Your objective
Which lines run from the start of the material below through the line containing "David Blough | Spread: -24.3 -> -27.3"? Retype them exactly, pictures excluded.
[Start of section]
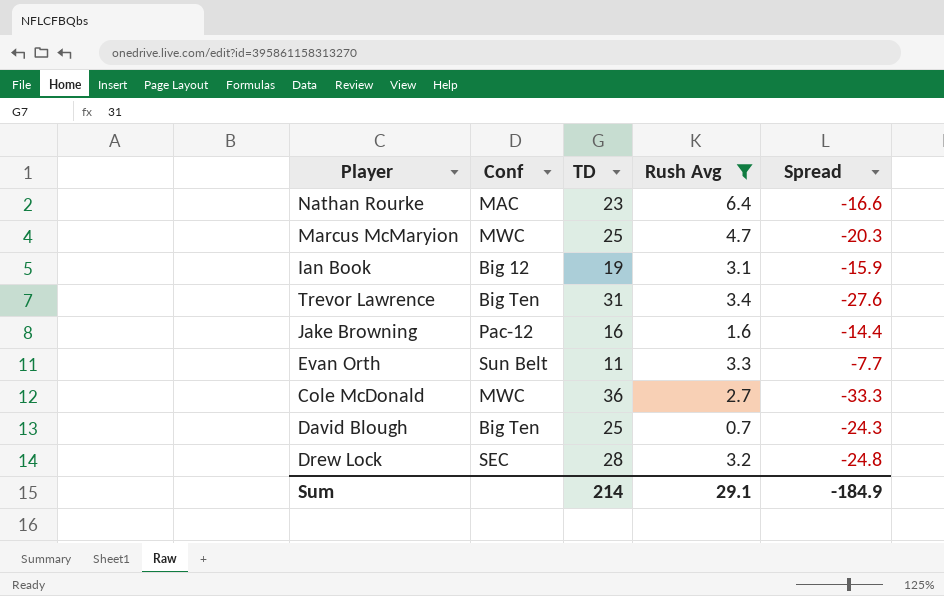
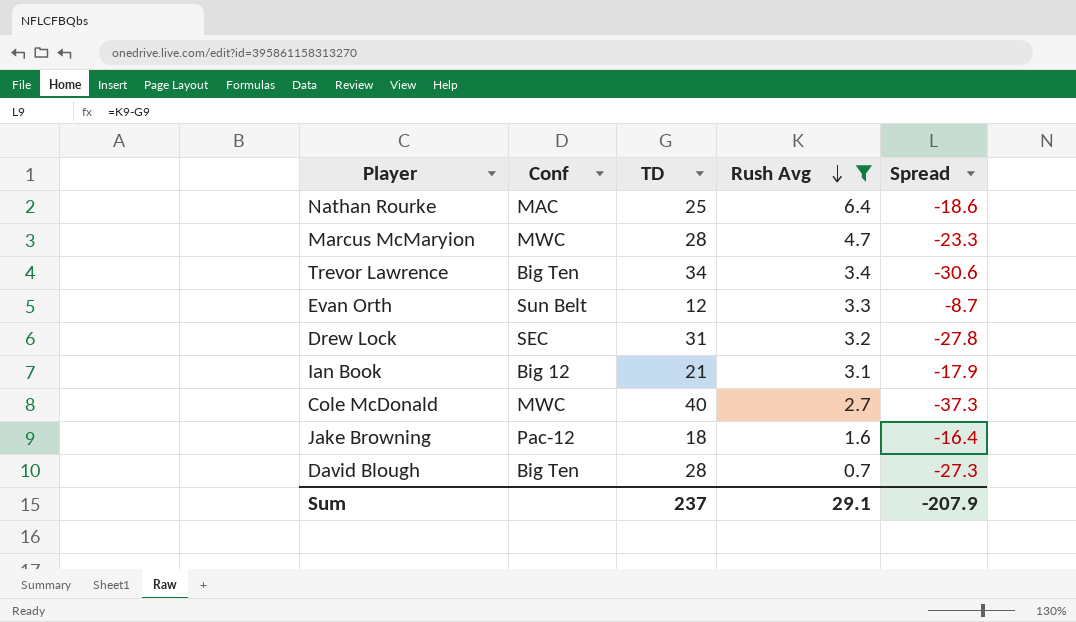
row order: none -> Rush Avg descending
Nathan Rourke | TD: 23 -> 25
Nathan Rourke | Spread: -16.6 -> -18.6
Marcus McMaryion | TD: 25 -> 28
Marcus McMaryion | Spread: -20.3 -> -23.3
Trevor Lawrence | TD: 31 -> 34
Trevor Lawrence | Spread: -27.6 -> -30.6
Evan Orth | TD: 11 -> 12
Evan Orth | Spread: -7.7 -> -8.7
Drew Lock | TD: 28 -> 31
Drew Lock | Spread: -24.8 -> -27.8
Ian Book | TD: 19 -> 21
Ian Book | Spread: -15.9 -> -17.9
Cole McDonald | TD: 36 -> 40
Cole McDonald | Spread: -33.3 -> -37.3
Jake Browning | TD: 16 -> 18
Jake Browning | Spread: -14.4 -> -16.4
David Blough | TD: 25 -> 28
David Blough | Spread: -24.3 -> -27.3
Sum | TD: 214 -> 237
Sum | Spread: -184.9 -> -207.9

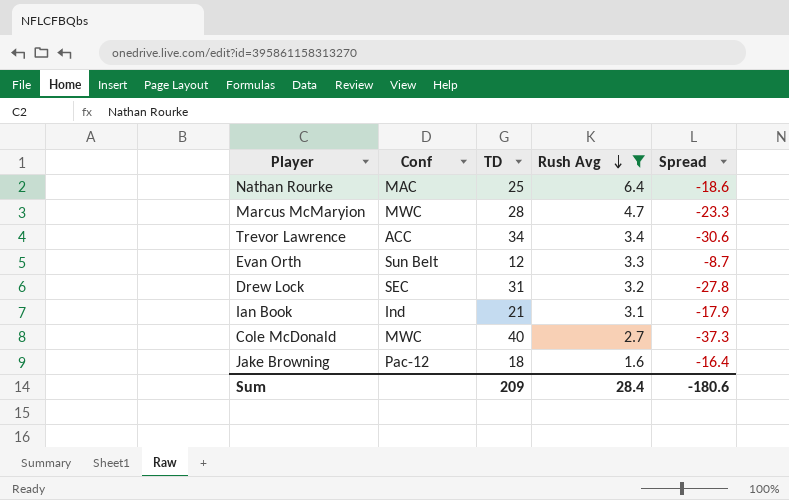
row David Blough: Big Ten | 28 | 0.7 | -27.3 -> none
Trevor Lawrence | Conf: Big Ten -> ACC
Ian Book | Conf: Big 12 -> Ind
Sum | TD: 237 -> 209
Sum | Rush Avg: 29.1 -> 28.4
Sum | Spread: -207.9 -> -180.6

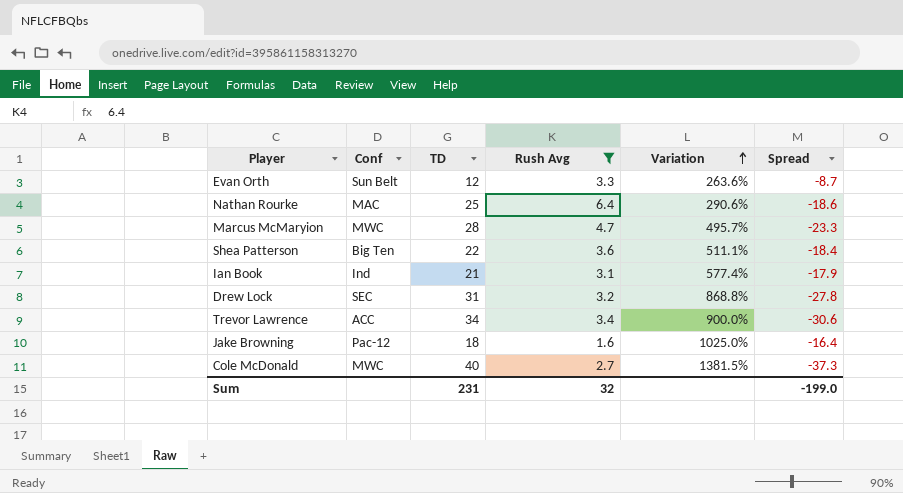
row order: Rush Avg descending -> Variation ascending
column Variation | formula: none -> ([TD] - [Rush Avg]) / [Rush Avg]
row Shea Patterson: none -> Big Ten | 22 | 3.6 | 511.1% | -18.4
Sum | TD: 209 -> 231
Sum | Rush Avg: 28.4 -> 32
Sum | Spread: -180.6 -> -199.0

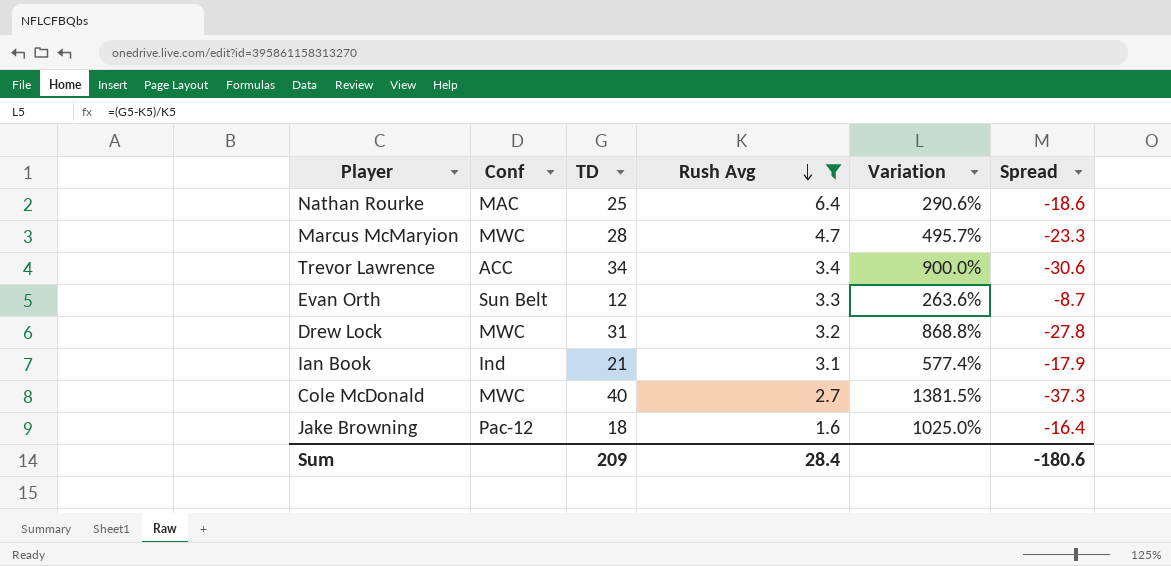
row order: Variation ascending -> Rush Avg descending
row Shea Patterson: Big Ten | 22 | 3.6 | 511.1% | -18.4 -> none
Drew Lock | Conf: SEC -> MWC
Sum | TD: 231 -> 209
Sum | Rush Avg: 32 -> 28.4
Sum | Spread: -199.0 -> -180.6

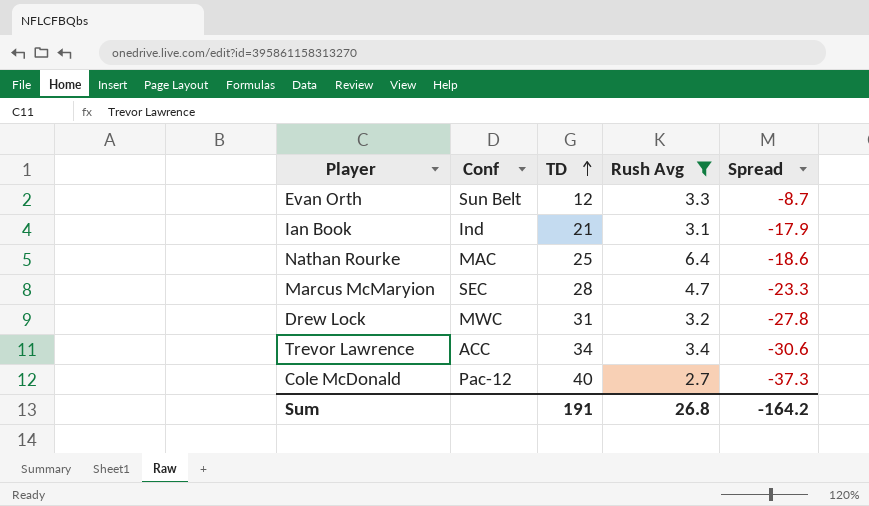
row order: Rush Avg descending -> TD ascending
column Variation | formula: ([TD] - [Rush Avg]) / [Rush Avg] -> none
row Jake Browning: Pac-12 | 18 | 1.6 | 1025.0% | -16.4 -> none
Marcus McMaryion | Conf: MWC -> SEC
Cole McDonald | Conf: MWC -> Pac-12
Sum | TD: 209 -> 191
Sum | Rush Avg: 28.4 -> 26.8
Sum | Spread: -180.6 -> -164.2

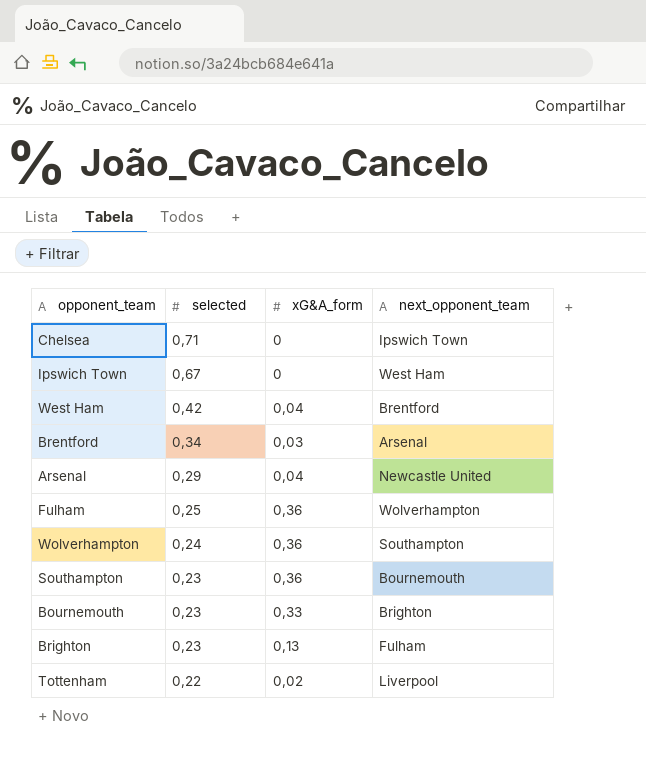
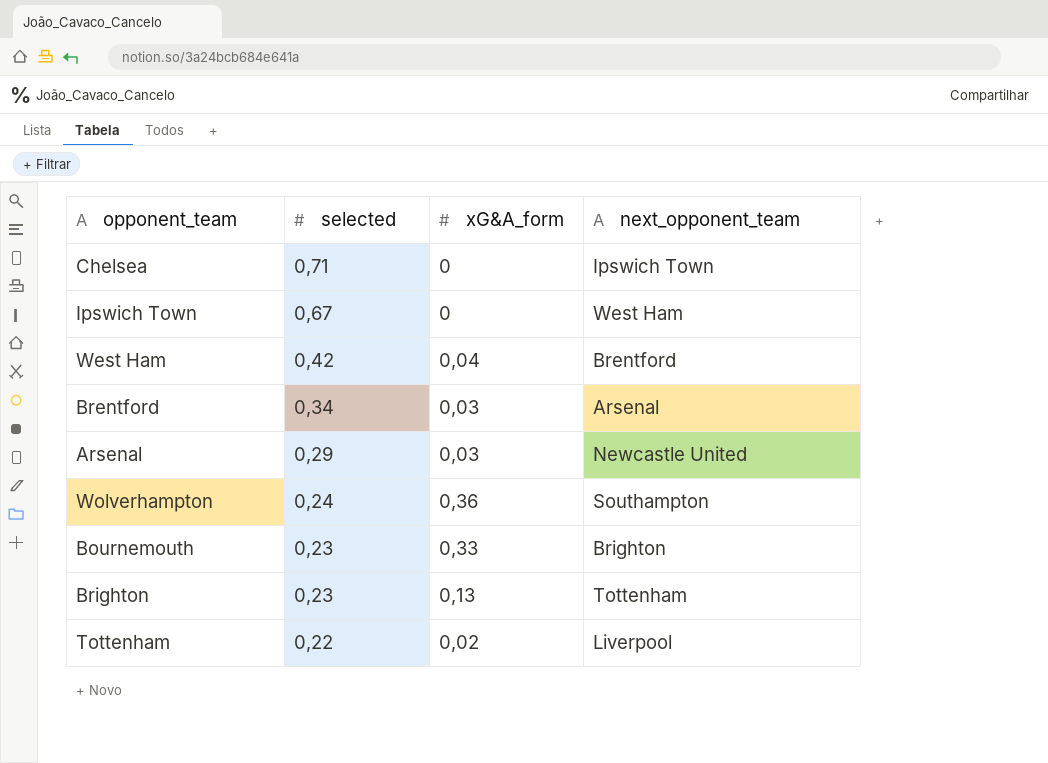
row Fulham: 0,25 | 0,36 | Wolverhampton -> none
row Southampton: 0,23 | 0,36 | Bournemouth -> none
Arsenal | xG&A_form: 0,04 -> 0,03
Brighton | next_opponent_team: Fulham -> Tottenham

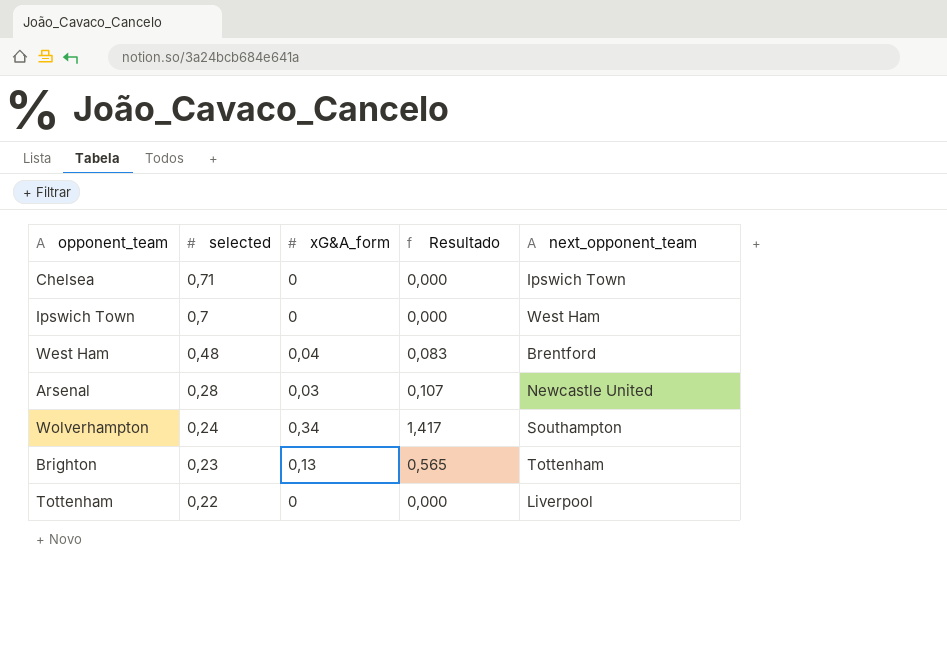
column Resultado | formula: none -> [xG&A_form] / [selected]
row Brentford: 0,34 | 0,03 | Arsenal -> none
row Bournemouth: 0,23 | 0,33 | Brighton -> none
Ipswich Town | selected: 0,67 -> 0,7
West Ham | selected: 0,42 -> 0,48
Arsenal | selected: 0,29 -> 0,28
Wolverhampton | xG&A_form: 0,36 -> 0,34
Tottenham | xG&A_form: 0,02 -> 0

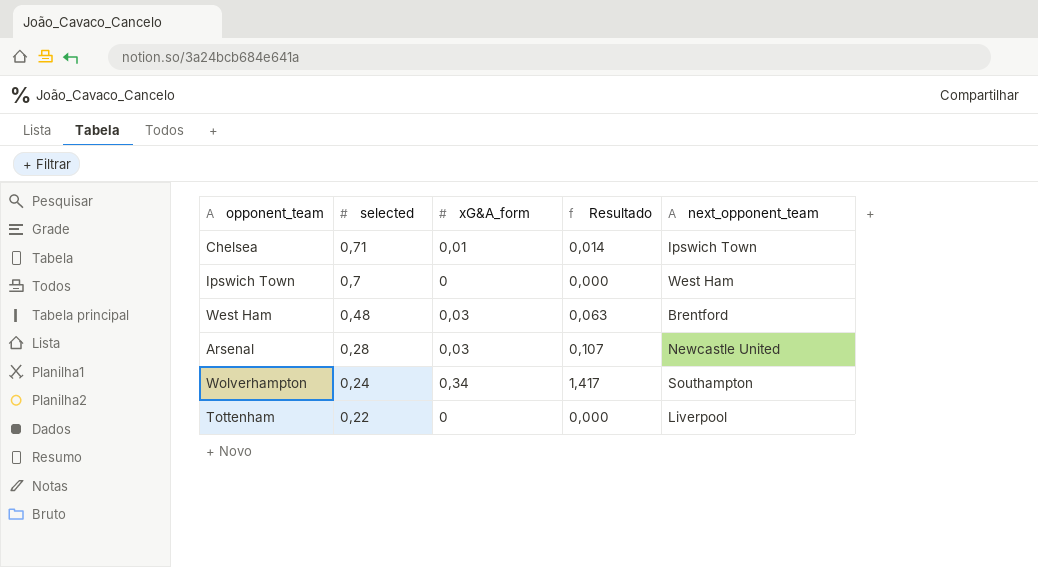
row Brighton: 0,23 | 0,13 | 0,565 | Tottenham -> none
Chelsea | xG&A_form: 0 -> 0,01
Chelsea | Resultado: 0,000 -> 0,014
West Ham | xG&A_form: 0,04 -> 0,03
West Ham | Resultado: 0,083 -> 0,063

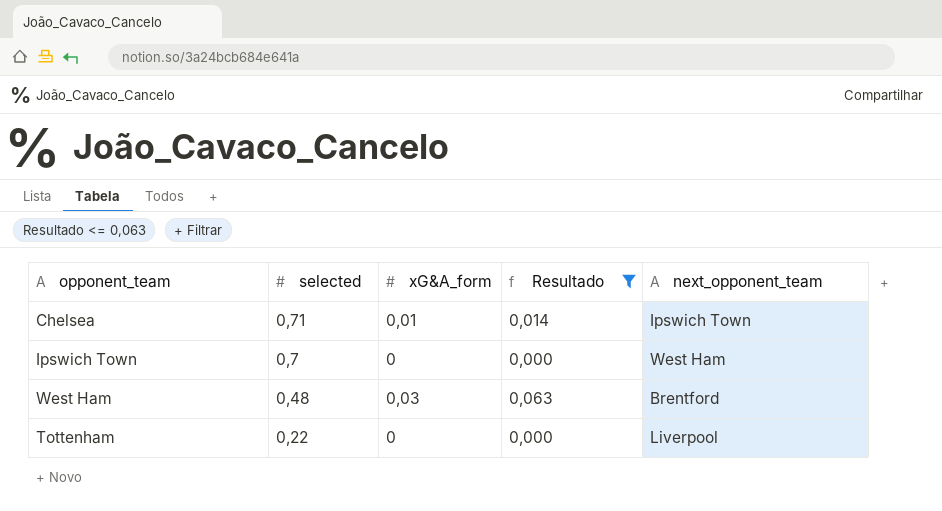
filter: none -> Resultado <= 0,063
[End of section]
Result of the exercise
row order: none -> Rush Avg descending
Nathan Rourke | TD: 23 -> 25
Nathan Rourke | Spread: -16.6 -> -18.6
Marcus McMaryion | TD: 25 -> 28
Marcus McMaryion | Spread: -20.3 -> -23.3
Trevor Lawrence | TD: 31 -> 34
Trevor Lawrence | Spread: -27.6 -> -30.6
Evan Orth | TD: 11 -> 12
Evan Orth | Spread: -7.7 -> -8.7
Drew Lock | TD: 28 -> 31
Drew Lock | Spread: -24.8 -> -27.8
Ian Book | TD: 19 -> 21
Ian Book | Spread: -15.9 -> -17.9
Cole McDonald | TD: 36 -> 40
Cole McDonald | Spread: -33.3 -> -37.3
Jake Browning | TD: 16 -> 18
Jake Browning | Spread: -14.4 -> -16.4
David Blough | TD: 25 -> 28
David Blough | Spread: -24.3 -> -27.3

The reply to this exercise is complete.